The truth is we don’t know why so many people suffer from gender dysphoria or why those numbers are growing. Trans people suffer from an extremely high rate of suicide compared to non-trans people. But Jonathan Haidt shows in his book The Coddling of the American Mind that young people in general are showing much higher rates of suicidal thought, suicide attempts and actual suicide than ever before. Is gender dysphoria just one aspect of a generational mass hysteria?
Who knows? There is so much misinformation, disinformation and ideological propaganda related to all aspects of gender dysphoria that it is hard to know what the science behind this phenomenon really is.

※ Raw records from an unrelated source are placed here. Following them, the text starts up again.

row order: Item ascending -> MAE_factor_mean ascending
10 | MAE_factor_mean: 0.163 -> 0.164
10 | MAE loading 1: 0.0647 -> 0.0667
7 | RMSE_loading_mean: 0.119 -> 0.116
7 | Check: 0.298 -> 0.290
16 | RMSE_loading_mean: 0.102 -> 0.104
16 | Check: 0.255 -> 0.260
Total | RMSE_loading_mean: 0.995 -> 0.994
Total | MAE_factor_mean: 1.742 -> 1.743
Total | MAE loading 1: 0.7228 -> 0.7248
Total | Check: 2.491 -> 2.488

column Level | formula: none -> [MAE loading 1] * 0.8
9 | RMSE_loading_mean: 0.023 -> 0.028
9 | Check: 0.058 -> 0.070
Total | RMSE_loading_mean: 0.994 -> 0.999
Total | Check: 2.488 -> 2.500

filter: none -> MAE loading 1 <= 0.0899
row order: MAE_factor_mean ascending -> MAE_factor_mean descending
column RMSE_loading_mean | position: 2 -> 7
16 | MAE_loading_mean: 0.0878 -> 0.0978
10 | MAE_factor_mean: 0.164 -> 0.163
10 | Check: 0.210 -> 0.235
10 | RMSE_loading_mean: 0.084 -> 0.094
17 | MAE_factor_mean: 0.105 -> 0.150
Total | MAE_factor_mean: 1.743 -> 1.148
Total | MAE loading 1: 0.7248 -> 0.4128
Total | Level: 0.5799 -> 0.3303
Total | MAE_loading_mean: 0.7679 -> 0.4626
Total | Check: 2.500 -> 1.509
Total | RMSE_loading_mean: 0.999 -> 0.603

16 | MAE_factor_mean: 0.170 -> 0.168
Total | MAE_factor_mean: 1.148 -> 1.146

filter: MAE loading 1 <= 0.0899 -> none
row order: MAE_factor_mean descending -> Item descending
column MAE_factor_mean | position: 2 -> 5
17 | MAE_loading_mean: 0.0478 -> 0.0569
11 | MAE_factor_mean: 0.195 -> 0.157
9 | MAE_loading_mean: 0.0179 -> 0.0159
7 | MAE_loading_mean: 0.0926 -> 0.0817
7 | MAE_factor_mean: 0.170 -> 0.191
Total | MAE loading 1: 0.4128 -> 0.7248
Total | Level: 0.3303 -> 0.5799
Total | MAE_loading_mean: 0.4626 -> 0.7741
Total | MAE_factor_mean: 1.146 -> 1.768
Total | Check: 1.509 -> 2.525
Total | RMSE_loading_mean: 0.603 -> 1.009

That’s why the notion of “settled” science has to be totally rejected. Especially since the “cure” for gender dysphoria recommended by the progressive left is so horrendous - the irreversible mutilation of a person’s body and sex organs through gender reassignment surgery. Such surgeries may be necessary for adults after alternative therapies and treatments have proved insufficient but Sweden and the United Kingdom are urging a reevaluation of these drastic medical procedures which might be able to be replaced by less invasive procedures or even the simple passage of time. Several clinics specializing in gender reassignment surgeries have closed including the largest in England.
The people suffering from gender dysphoria need counseling and care while doctors and scientists search for answers, not solutions based on ideology. And when progressive activists such as Adm. Rachel Levine assert that the science is settled, it really means that their goal is political and that their policies have nothing to do with science.